Need to rest up?
Published 4:22 pm Tuesday, July 9, 2019
By Charles Qualls
I saw the post on social media by a friend, and probably had the same reaction most do when we hear a similar notion. After all, she’s running around Universal Studios with her son, enjoying the rides and probably snacking on fun things. “I’m going to have to rest up from my vacation after this is all over,” she says. Seems that we recoil instinctively, and many of us murmur some silent retort. “Well, don’t expect ME to feel sorry for you” or somesuch. That is, if someone else says these words.
When we have the busy trip to see family, the exciting and fun-filled vacation or the educational tour that simply wears us out, then it’s our turn. We are a little more sympathetic with our own weariness. “I’m going to have to rest up from my vacation after this is all over.”
Ministers, whom most people assume only work two days a week anyway, know how cynically our absence from the office is viewed. We can be away at a busy denominational convention. Or, attending a continuing education event. We can be on a mission trip working construction in the hot sun. We can be teaching through an interpreter, which is a tedious mental workout. It all looks the same to those who didn’t go. There are those who blur anything that takes us away into one category: Vacation.
Understandably, we are expected back in the office on Monday after our return. Or, to preach with energy and conviction on Sunday even though tired. I get it.
Did you know that there is a “sense of place” to most of our homes. Being there is more restful for many of us than anywhere else we can be. Even at a luxurious resort or on a Caribbean cruise, you might not be physically resting as soundly as you would at home. This is one thing that causes people to say, “I am going to have to rest up from my vacation.”

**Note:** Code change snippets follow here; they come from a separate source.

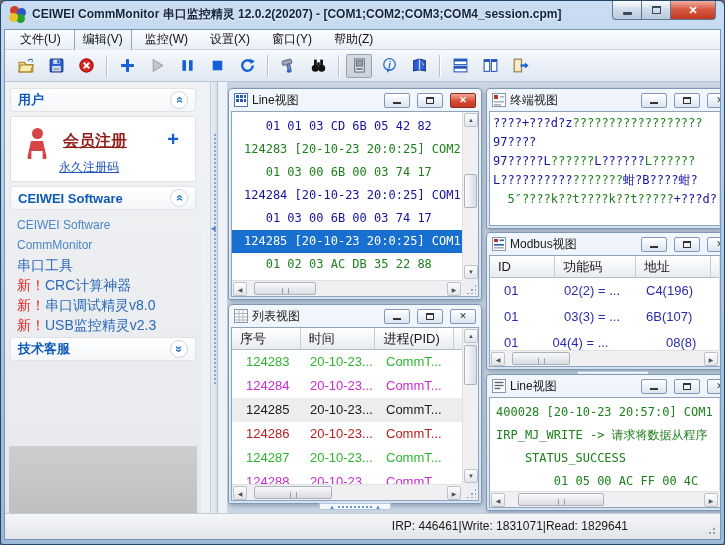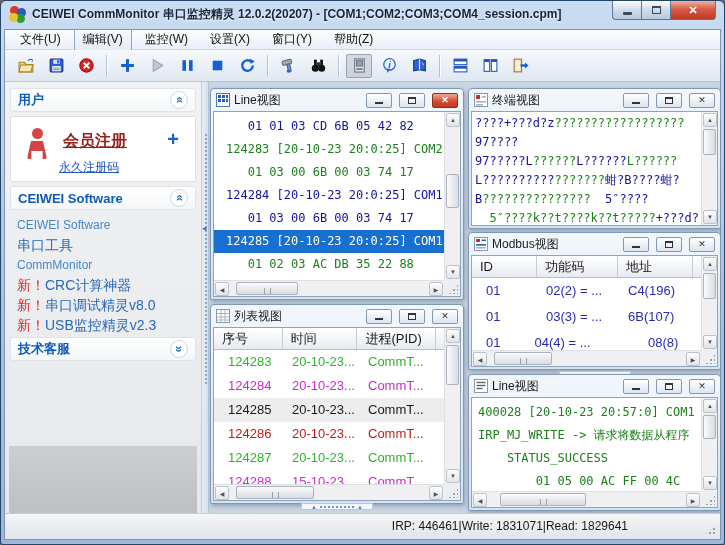"用户" .main { gap: none -> 9px }
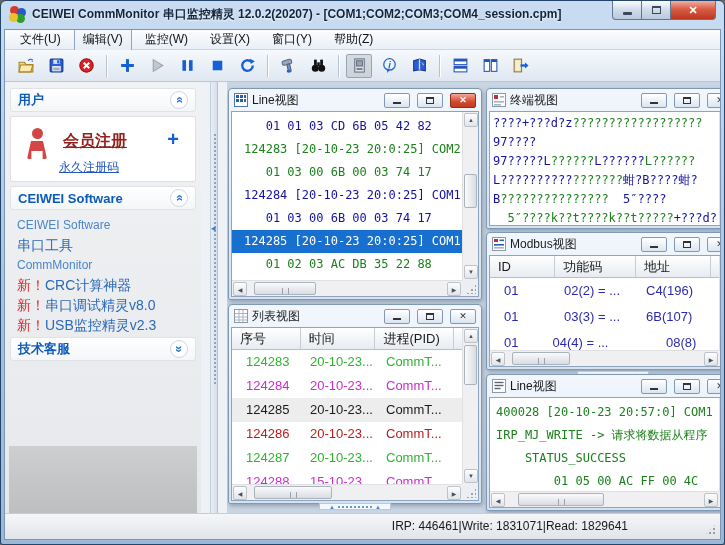"B??????????????? 5″????" div.tl { html: <div><span>B</span><span>??????????????? </span><span>5″????</span></div> -> none }
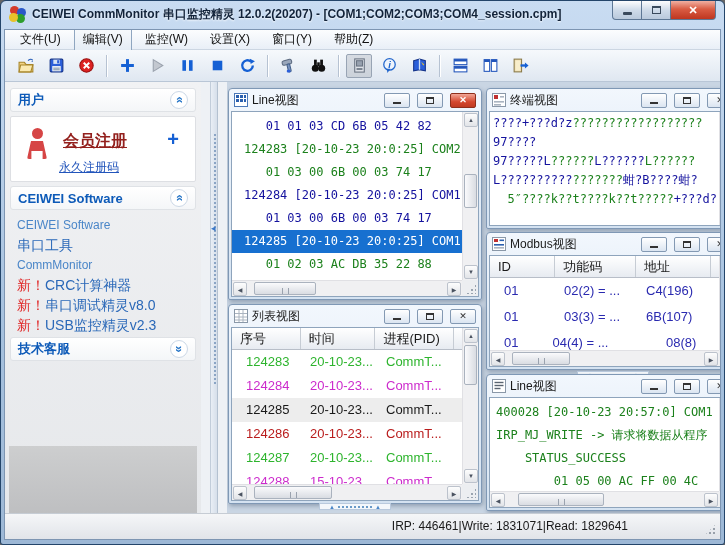"串口工具" div.sb-link { order: before "CommMonitor" -> after "CommMonitor" }
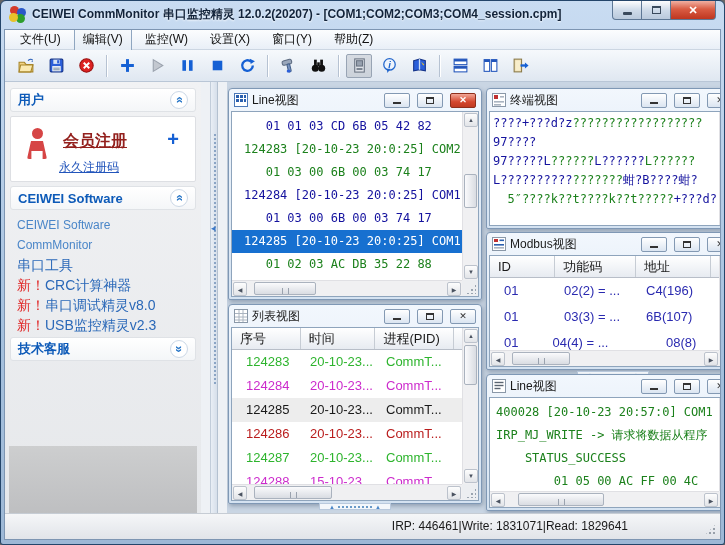"15-10-23" div.td { text: 15-10-23 -> 20-10-23 }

Mentally, though, at least you have interrupted the daily routine and the office work load. In the long run, that’s the part that counts. Of course it’s not always a trip, much less a vacation, that can tire us out.
In Matthew 11:28-30 we hear Jesus proclaim this word of grace. “Come to me, all you who are weary and burdened, and I will give you rest. Take my yoke upon you and learn from me, for I am gentle and humble in heart, and you will find rest for your souls. For my yoke is easy and my burden is light.”
In our church sanctuary, we have a marvelous stained-glass piece over the choir loft. It depicts Christ and underneath, a ribbon contains the encouraging 28th verse.
Whatever the cause, we all have moments or seasons when we need rest. Oh, our bodies may feel just fine. It could be our spirits that are dry. Our emotional capacities may be overtaxed. We need rest. Life may have tested all the resilience we can muster, and may have thrown emergencies at us that sap every bit of the resources we have. We need rest.
We have an American culture that sometimes overaggrandizes labor and busy-ness. Combine that with what some sociologists attribute as a latent “Catholic guilt” reaction to laziness, and we have tired people running around. Of course, the economic evolution of these last few decades has left many with no choice but to work multiple jobs to make ends meet.
Some tired is plain self-inflicted though. Much of America, studies show, is actually sleep deprived by choice. There are fascinating late-night entertainment options. Online activity eats up chunks of time and attention that can distract one past what should have been bedtime. Energy drinks are at the height of their popularity, it seems, with much of our workforce existing on overdoses of them and coffee.
You have to make your sleep choices, your work choices and the ones that are affected by your play. Only you can. However, some of our “tired” can only be addressed by the One who offers to take on our burdens and guide us to a peace that can best be described as “rest.” Jesus’ priorities sometimes bring their own workloads and obligations. But, the tradeoff just may be a perspective and sense of hope that sustains you through life’s demanding seasons.
“Come to me, all you who are weary and burdened, and I will give you rest.” May the hope and satisfaction that only a journey of faith can bring, visit rest upon your tiredness and peace upon your burdens.